### EXERCISE DESCRIPTION
From the listing below, copy each line that contains the word "title".

================

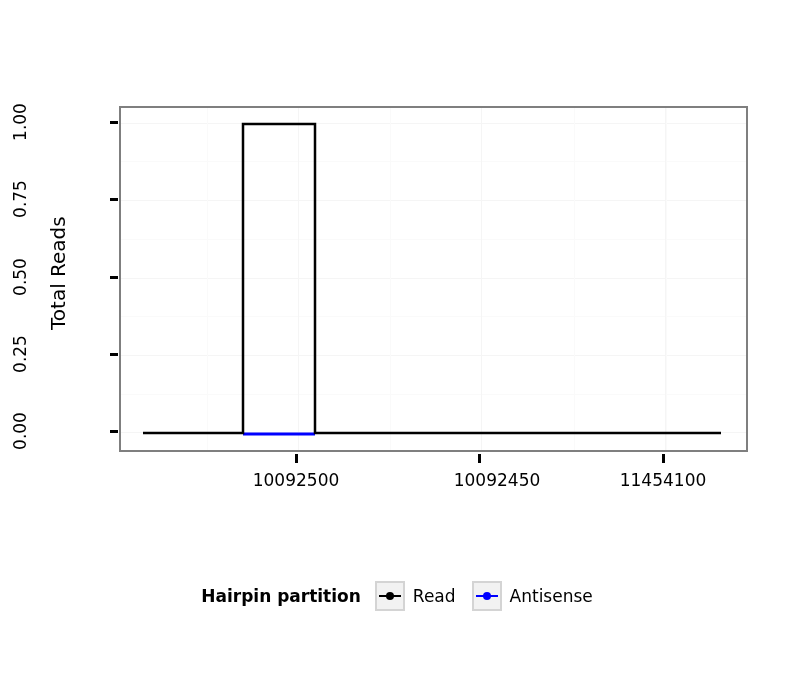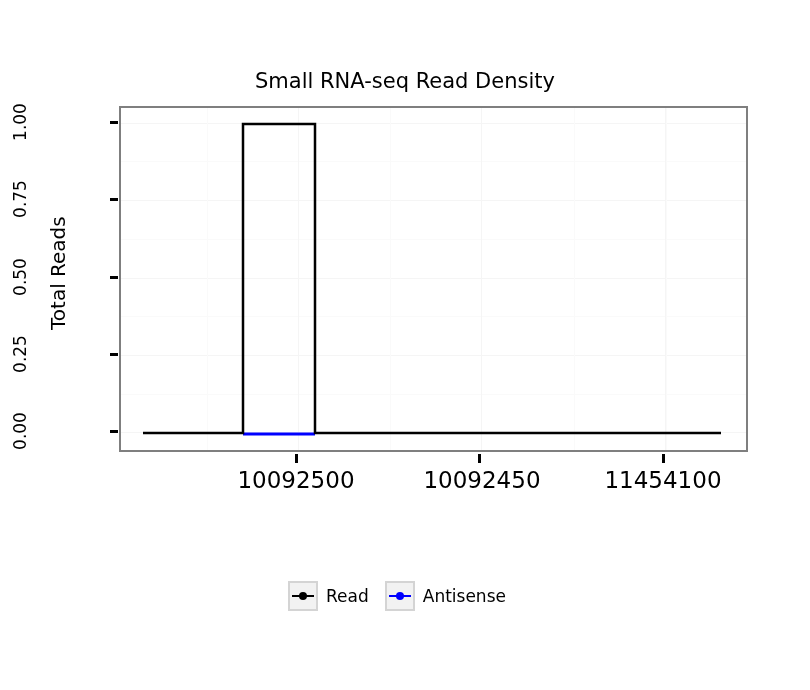--- a/index.html
+++ b/index.html
@@ -195,7 +195,6 @@
 
 <div id="figure">
 
-  <div id="chart-title">Small RNA-seq Read Density</div>
 
   <div id="y-axis-title">Total Reads</div>
 

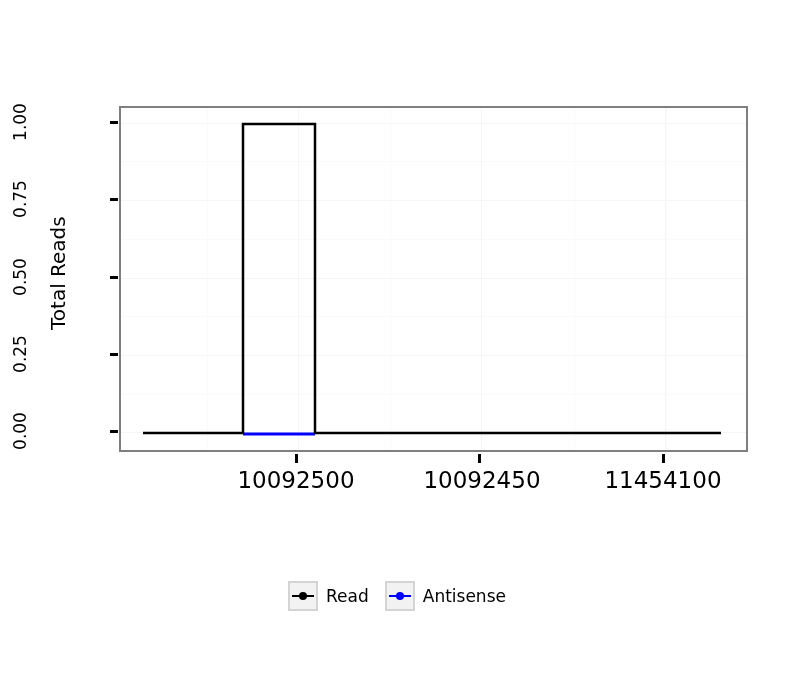--- a/index.html
+++ b/index.html
@@ -122,7 +122,7 @@
     width: 140px;
     margin-left: -70px;
     text-align: center;
-    font-size: 23px;
+    font-size: 17px;
     line-height: 20px;
     white-space: nowrap;
   }

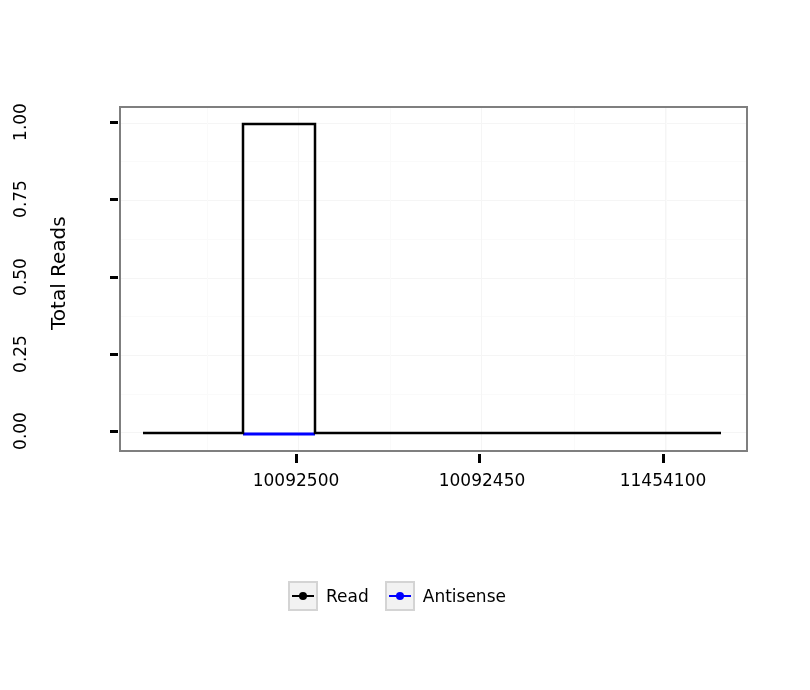--- a/index.html
+++ b/index.html
@@ -258,7 +258,7 @@
     <div class="xtick-mark" style="left:662px"></div>
 
     <div class="xtick-label" style="left:296px">10092500</div>
-    <div class="xtick-label" style="left:482px">10092450</div>
+    <div class="xtick-label" style="left:497px">10092450</div>
     <div class="xtick-label" style="left:663px">11454100</div>
   </div>
 

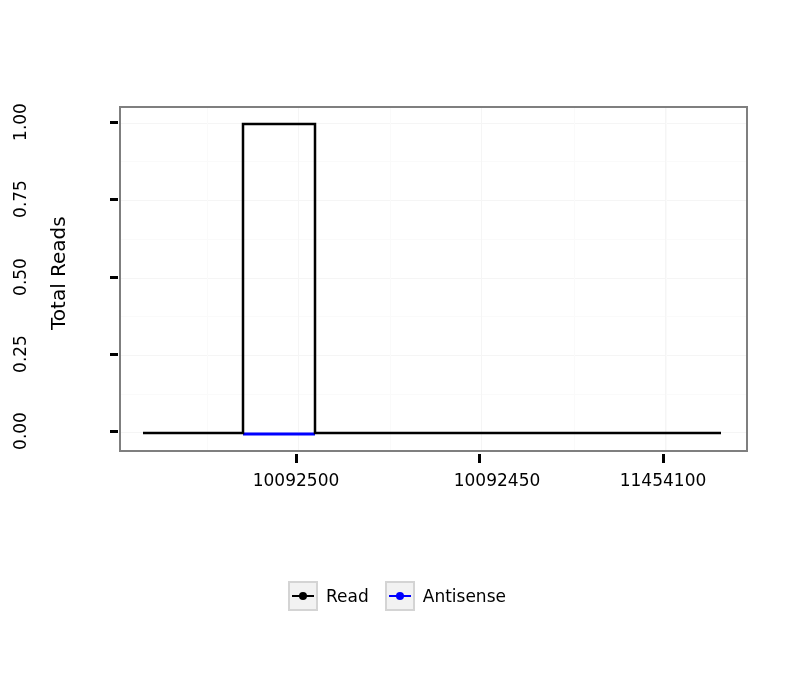--- a/index.html
+++ b/index.html
@@ -264,6 +264,7 @@
 
 
   <div id="legend">
+    <div id="legend-title">Hairpin partition</div>
 
     <div class="legend-entry">
       <div class="legend-key">

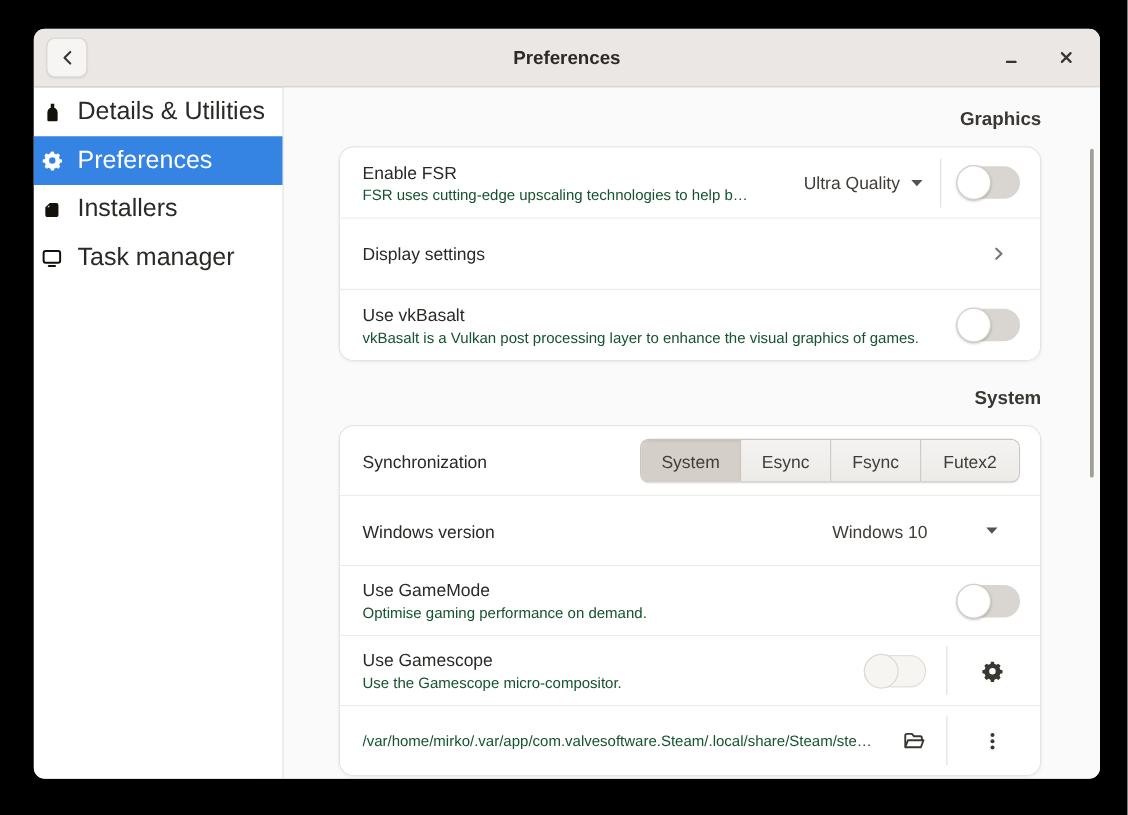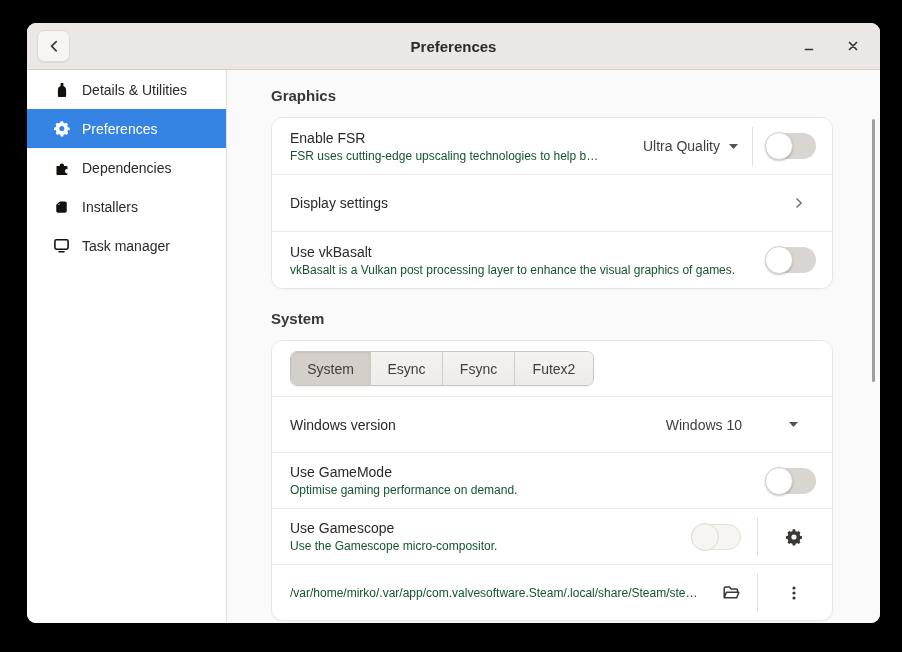--- a/index.html
+++ b/index.html
@@ -36,8 +36,8 @@
     width:199px;flex:0 0 199px;background:#ffffff;border-right:1px solid #e1ded9;
   }
   .side-item{
-    height:39px;display:flex;align-items:center;gap:12px;padding-left:26px;
-    font-size:14px;color:#2b2926;cursor:pointer;
+    height:39px;display:flex;align-items:center;gap:12px;padding-left:6px;
+    font-size:20px;color:#2b2926;cursor:pointer;
   }
   .side-item .icn{width:17px;height:17px;display:flex;align-items:center;justify-content:center;color:#14110d;}
   .side-item.selected{background:#3584e4;color:#ffffff;}

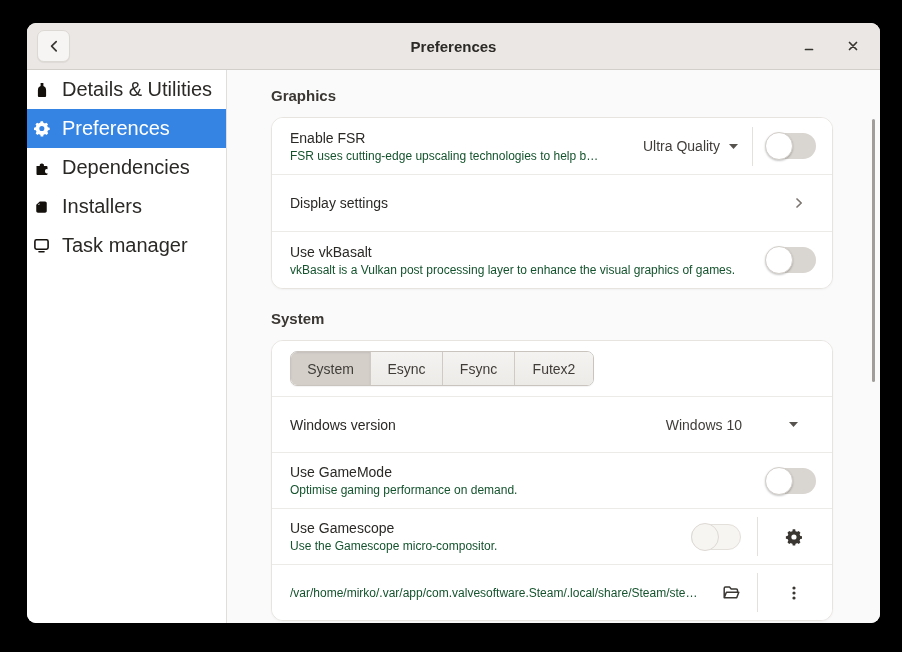--- a/index.html
+++ b/index.html
@@ -47,7 +47,7 @@
     padding:0 47px 0 44px;
   }
   .section-header{
-    font-size:15px;font-weight:bold;color:#3a3733;line-height:18px;
+    font-size:15px;font-weight:bold;color:#3a3733;line-height:18px;text-align:right;
   }
   .hdr-graphics{margin-top:17px;margin-bottom:12px;}
   .hdr-system{margin-top:21px;margin-bottom:12px;}

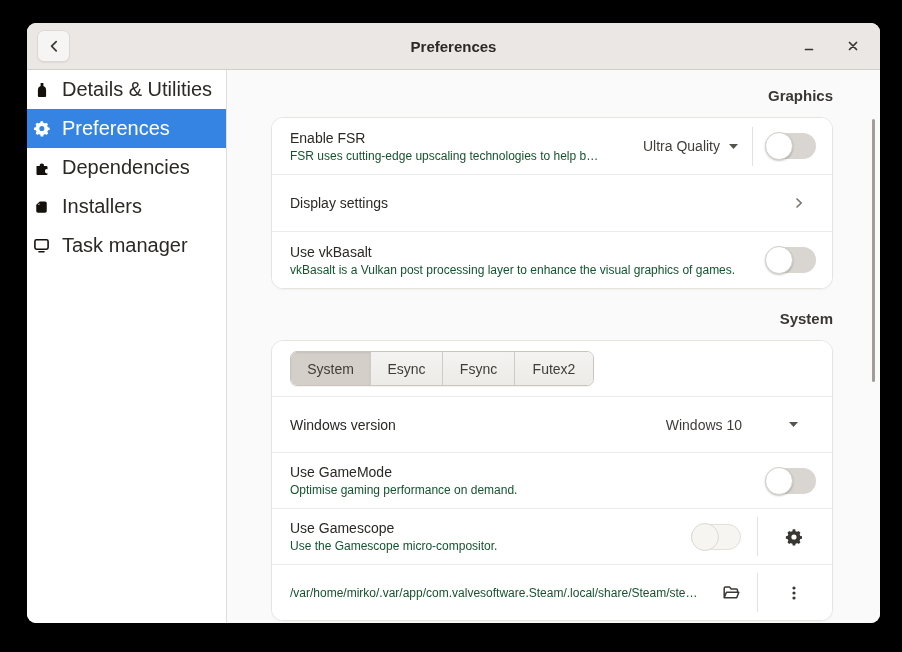--- a/index.html
+++ b/index.html
@@ -154,14 +154,6 @@
       </div>
       <div class="side-item">
         <span class="icn">
-          <svg width="16" height="16" viewBox="0 0 16 16">
-              <path fill="currentColor" d="M2.5 6h3.3a2.1 2.1 0 1 1 4.1 0h2.6a1 1 0 0 1 1 1v2.2a2.1 2.1 0 1 0 0 4.1V14a1 1 0 0 1-1 1H3.5a1 1 0 0 1-1-1z"></path>
-            </svg>
-        </span>
-        <span>Dependencies</span>
-      </div>
-      <div class="side-item">
-        <span class="icn">
           <svg width="15" height="15" viewBox="0 0 16 16">
               <path fill="currentColor" d="M6.2 2.6h5.6c1 0 1.8.8 1.8 1.8v8.4c0 1-.8 1.8-1.8 1.8H4.2c-1 0-1.8-.8-1.8-1.8V6.2zM5.8 4.4 4.1 6.1h1.7z"></path>
             </svg>

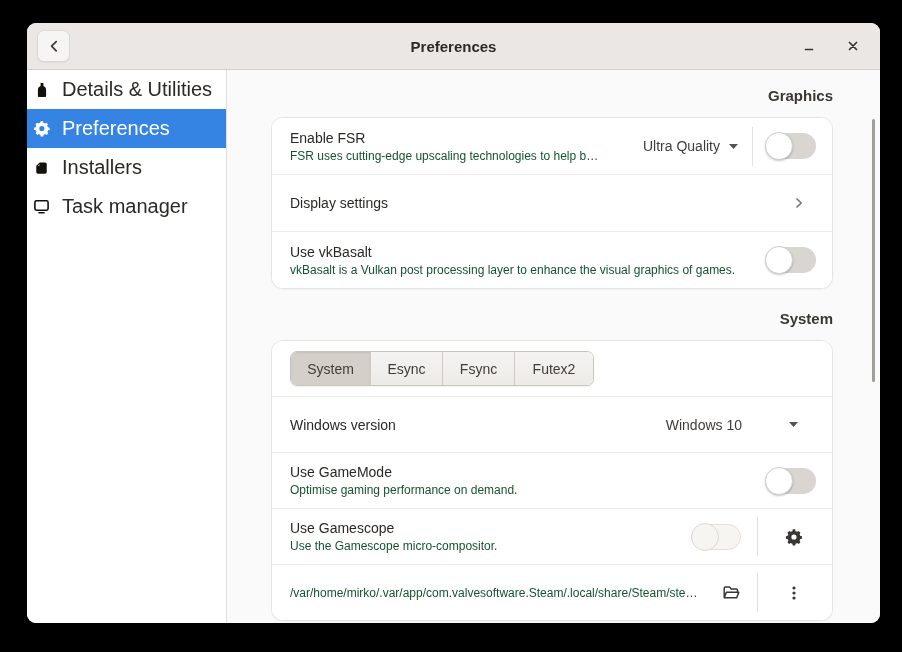--- a/index.html
+++ b/index.html
@@ -223,6 +223,9 @@
       <div class="card">
 
         <div class="row">
+          <div class="row-main">
+            <div class="row-title">Synchronization</div>
+          </div>
           <div class="segmented">
             <div class="seg-btn seg-w1 selected">System</div>
             <div class="seg-btn seg-w2">Esync</div>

================

### SOLVED EXERCISE
-  <div id="chart-title">Small RNA-seq Read Density</div>
   <div id="y-axis-title">Total Reads</div>
+    <div id="legend-title">Hairpin partition</div>
+            <div class="row-title">Synchronization</div>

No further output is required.